The Australian dollar gained renewed momentum after Friday’s Non-Farm payrolls report showed job hiring was a touch weaker than expected last month.
According to the U.S. Bureau of Labor Statistics, on Friday, the December’s payroll and wage growth missed expectations, with the Non-Farm payrolls adding 145,000 jobs across the country in December, short of the 162,000 that economists forecast, while the unemployment rate remained steady at a 50-year low 3.5%.
The AUD/USD pair closed the week near the intraday highs of US$0.6910.
Geopolitics remained on the radar over the weekend, with Iran admitting it downed a Ukrainian jet after mistaking it for a cruise missile.

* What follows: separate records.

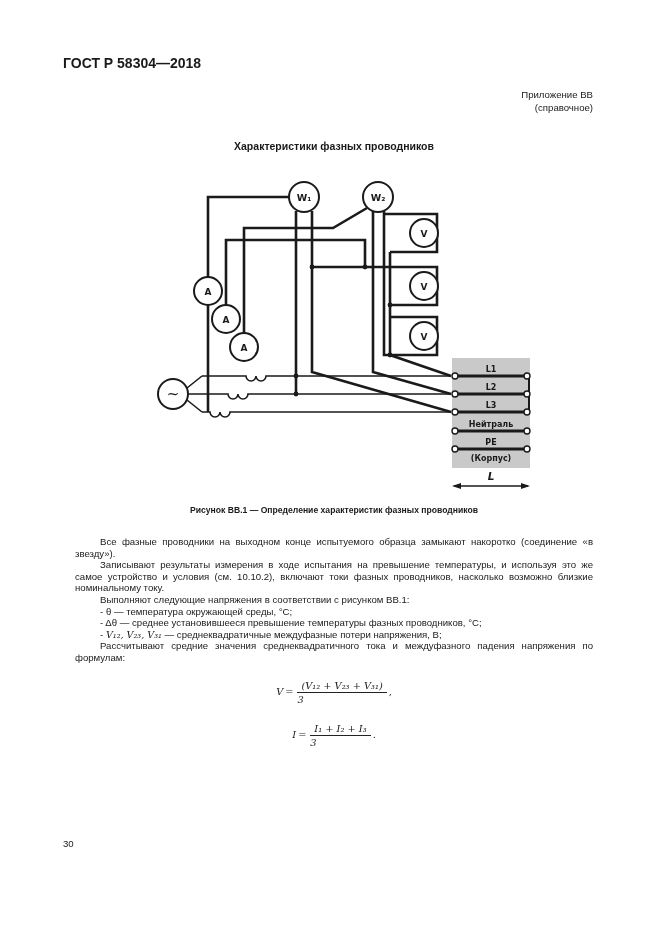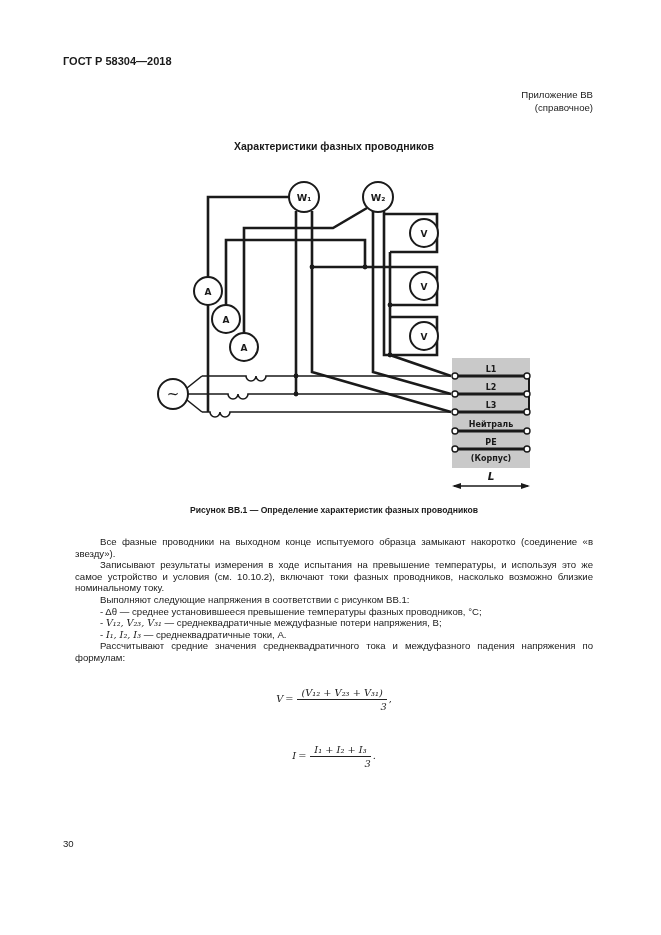"ГОСТ Р 58304—2018" .doc-header { font-size: 11px -> 14px }
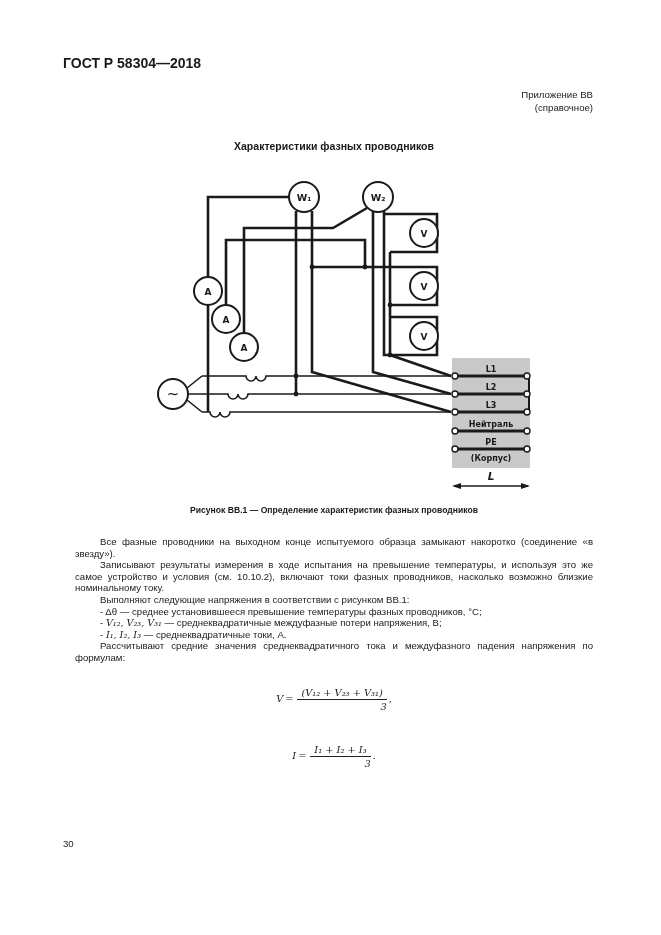"- θ — температура окружающей" div.list-item { html: none -> <div><span>-</span> <span>θ</span> <span>— температура окружающей среды, °С;</span></div> }
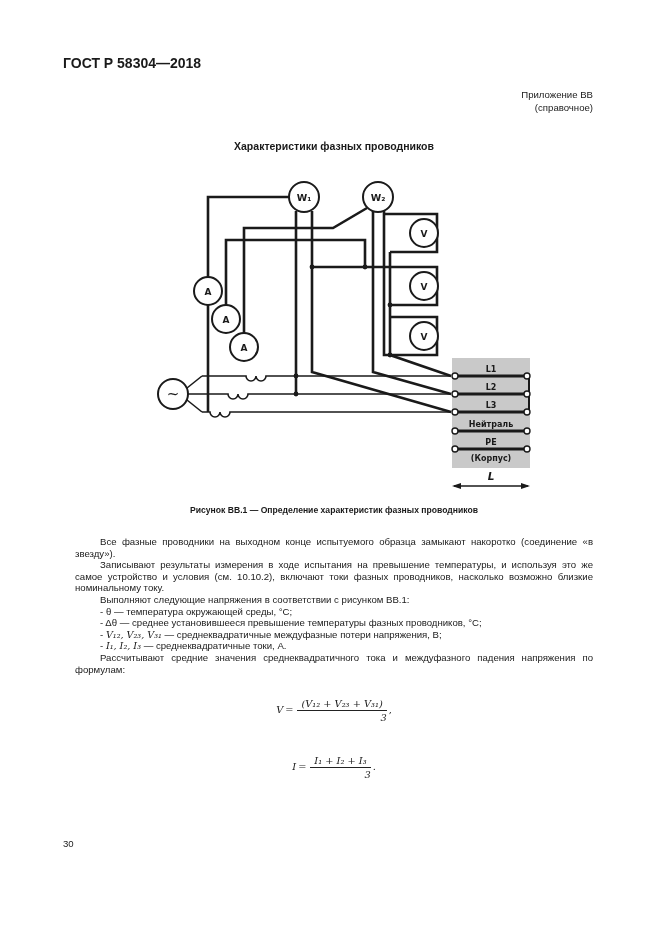"- I₁, I₂, I₃ —" div.list-item { html: <div><span>-</span> <span>I₁, I₂, I₃</span> <span>— среднеквадратичные токи, А.</span></div> -> none }
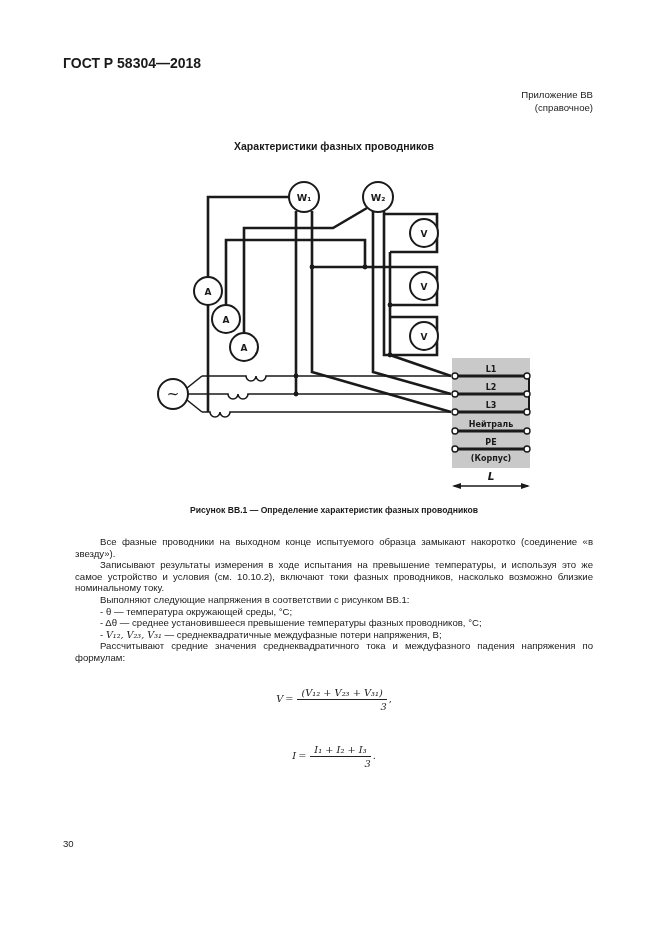"(V₁₂ + V₂₃ + V₃₁)" .frac { margin: 9px 2px -> 2px 2px; text-align: right -> left }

Meanwhile, the U.S. and China are still expected to sign the first phase of their trade deal, which President Donald Trump said will take place on Wednesday.
After nearly three years of tweets, self-proclaimed “Tariff Man”, President Trump now looks to this Wednesday’s signing of the so-called “Phase-One” deal that includes protections for American intellectual property, food and farm goods, financial services and not manipulate its currency.
China’s Vice Premier Liu He, head of the country’s negotiation team in China arrives in Washington on Jan. 13-15 and will attend on signing the agreement.
From a technical standpoint, a decisive break of US$0.6845 would see an extension to the bearish sentiment and expose the region of US$0.6770. Resistance comes in at US$0.6915, then at US$0.6955, firmer.